Stuttgarts OB Kuhn geht es in der Wohnbaupolitik wie Merkel in der Flüchtlingsfrage: Das Problem ist bekannt, doch keiner will helfen. Der Bau von Sozialwohnungen darf aber nicht allein Stuttgart überlassen werden, meint StZ-Redakteur Jörg Nauke.

Stuttgart - Der SPD-Landtagsfraktionschef Claus Schmiedel hat mit seiner Kritik an OB Fritz Kuhn, er verschleppe die Planung im Rosensteinviertel, zwar daneben gelegen – noch in diesem Frühjahr beginnt die Bürgerbeteiligung für das Projekt, das frühestens in sieben Jahren auf Baustelle gehen kann. Gerade für die Wohnungsbaudebatte im Landtagswahlkampf war die Einlassung aber hilfreich, verweist sie doch auf das städtische Potenzial, das diverse Kandidaten versuchen klein zu reden.

 

Der Gemeinderat gibt, nachdem er wie Bund und Land den geförderten Wohnungsbau sträflich vernachlässigt hat, doch ordentlich Gas: Rund 50 Millionen Euro pro Jahr an Zuschüssen und mittelbaren Zuwendungen aufzuwenden, ist ja in Anbetracht weiterer Herausforderungen – Sanierung und Neubau von Schulen, Kitaausbau, Flüchtlingsunterbringung – nicht nichts. Die Stadt verfolgt zudem eine konsequente Bevorratungspolitik: die großen Flächen Bürger- und Olgahospital sowie der Neckarpark sind in kommunaler Hand.

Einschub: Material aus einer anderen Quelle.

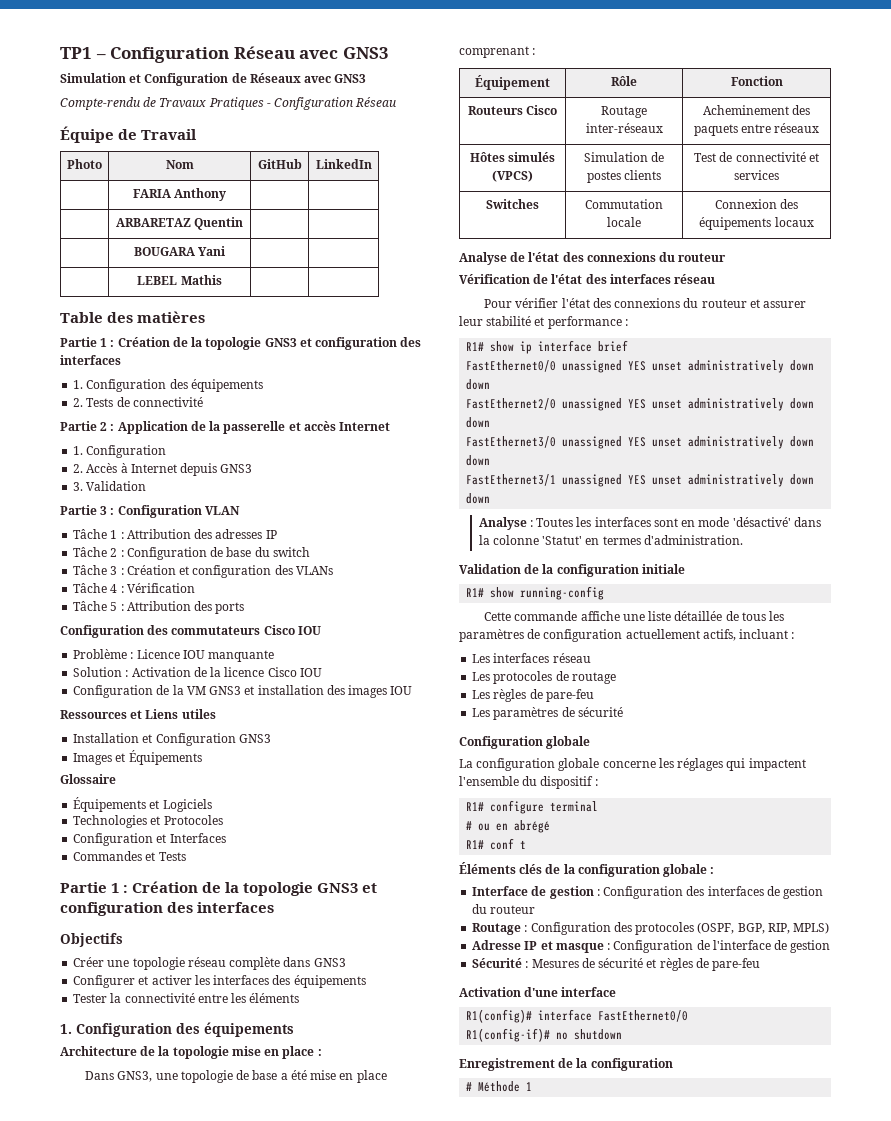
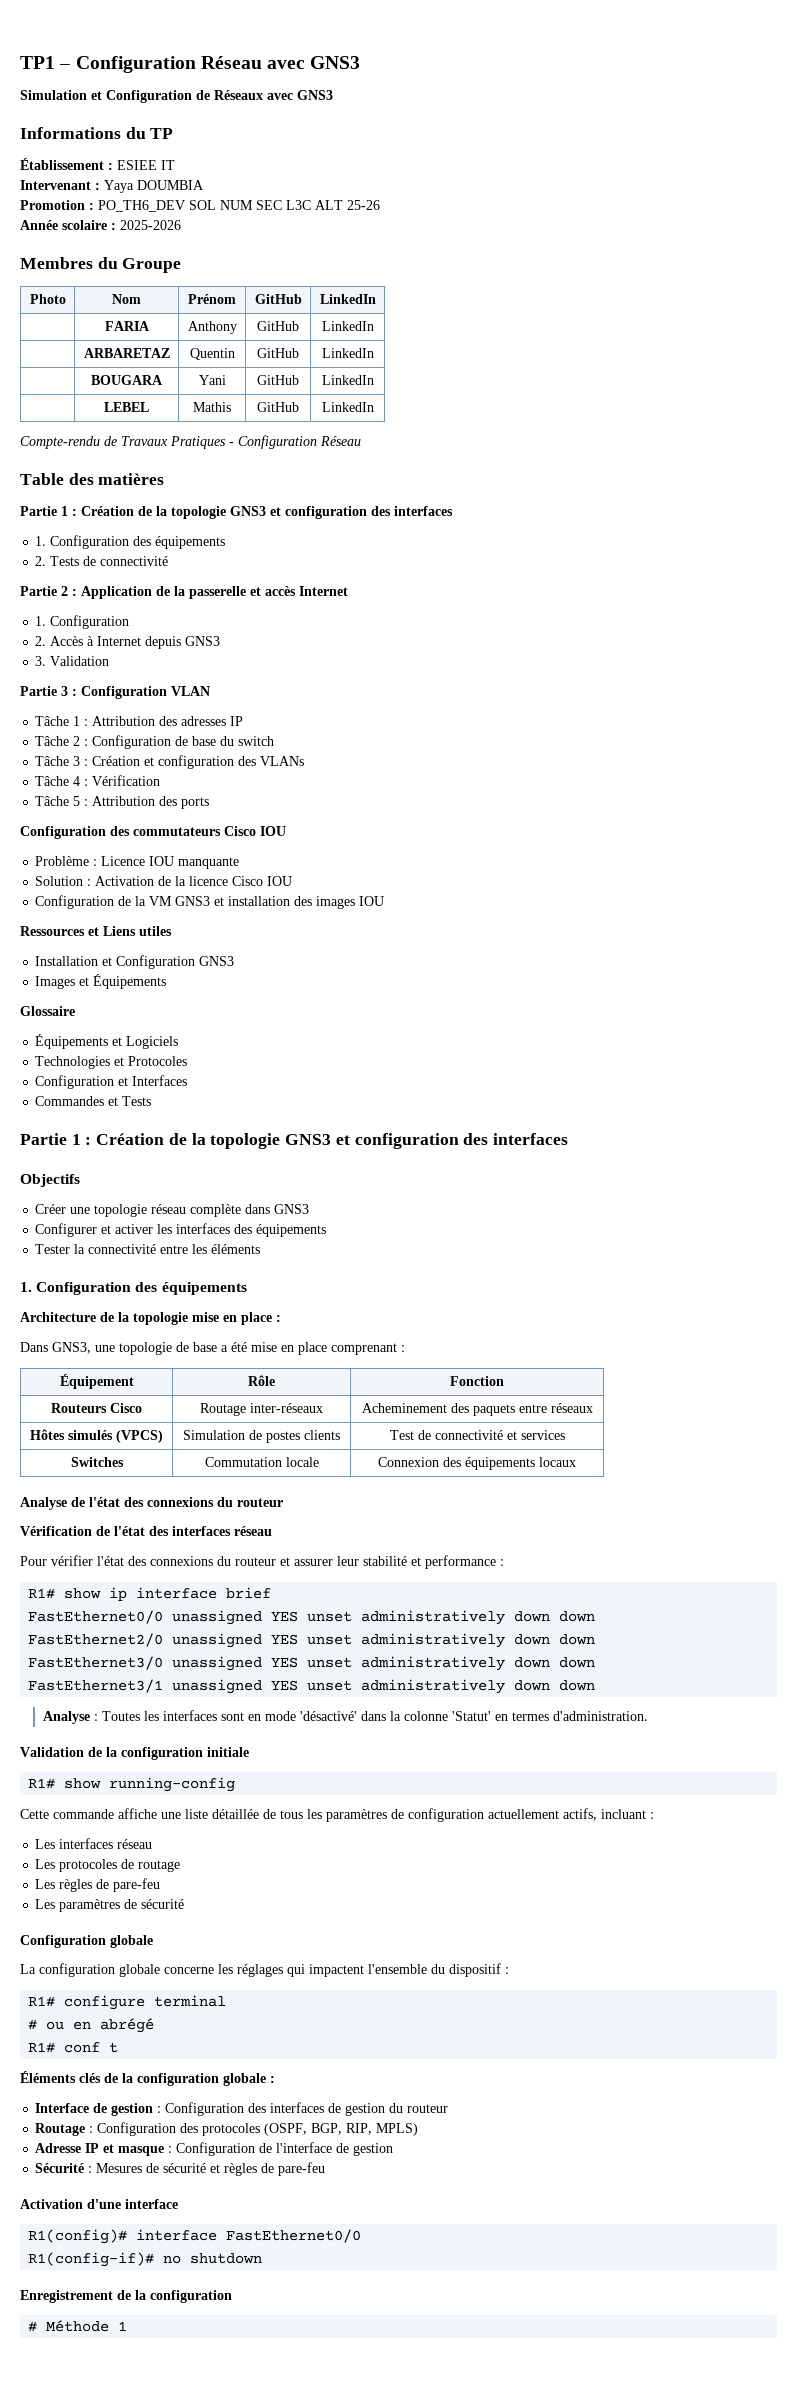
+ Informations du TP
+ Établissement : ESIEE IT
+ Intervenant : Yaya DOUMBIA
+ Promotion : PO_TH6_DEV SOL NUM SEC L3C ALT 25-26
+ Année scolaire : 2025-2026
+ Membres du Groupe
+ Photo | Nom | Prénom | GitHub | LinkedIn
+ | FARIA | Anthony | GitHub | LinkedIn
+ | ARBARETAZ | Quentin | GitHub | LinkedIn
+ | BOUGARA | Yani | GitHub | LinkedIn
+ | LEBEL | Mathis | GitHub | LinkedIn
- Équipe de Travail
- Photo | Nom | GitHub | LinkedIn
- | FARIA Anthony | |
- | ARBARETAZ Quentin | |
- | BOUGARA Yani | |
- | LEBEL Mathis | |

Zudem bewies der Gemeinderat angesichts der aktuellen Herausforderungen mit dem Einsatz von einer Milliarde Euro und dem Beschluss, den Bahnhof tiefer zu legen, zumindest wohnungspolitisch Weitsicht. Mittelfristig gibt es in der City Platz für bis zu 20 000 Menschen – auch für Asylberechtigte. Die Entscheidung für S 21 und fürs Wohnen hinter dem Bahnhof ist aber auch ein Bekenntnis zum Schutz von Frischluftschneisen und Kaltluftentstehungsgebieten. Schließlich werden bald noch viel mehr Menschen in der City frische Höhenluft zum Atmen brauchen.

Es ist trotz Kessellage nicht so, dass in Stuttgart nicht mehr gebaut werden könnte – es braucht aber einen stärkeren politischen Willen als bisher, die kurz- und mittelfristigen Potenziale zu nutzen, damit bis 2017 die versprochenen 3600 Einheiten entstehen. Stuttgart wird dennoch nie genügend Sozialwohnungen bauen können. Zumindest ein lebenswertes Stuttgart verträgt auch keine signifikant höhere Verdichtung. Der Bau öffentlich geförderter Wohnungen darf deshalb nicht allein der Landeshauptstadt überlassen werden, während sich die Kommunen im Speckgürtel damit begnügen, der gut situierten Mittelschicht die Flächen fürs Reihenhäuschen anzubieten.

OB Kuhn geht es wie der Kanzlerin mit der EU in der Flüchtlingsfrage: Das Problem ist bekannt und könnte gemeinsam gelöst werden, doch niemand will helfen. Kuhn, immerhin stellvertretender Regionalpräsident, muss die diplomatischen Beziehungen deutlich intensivieren.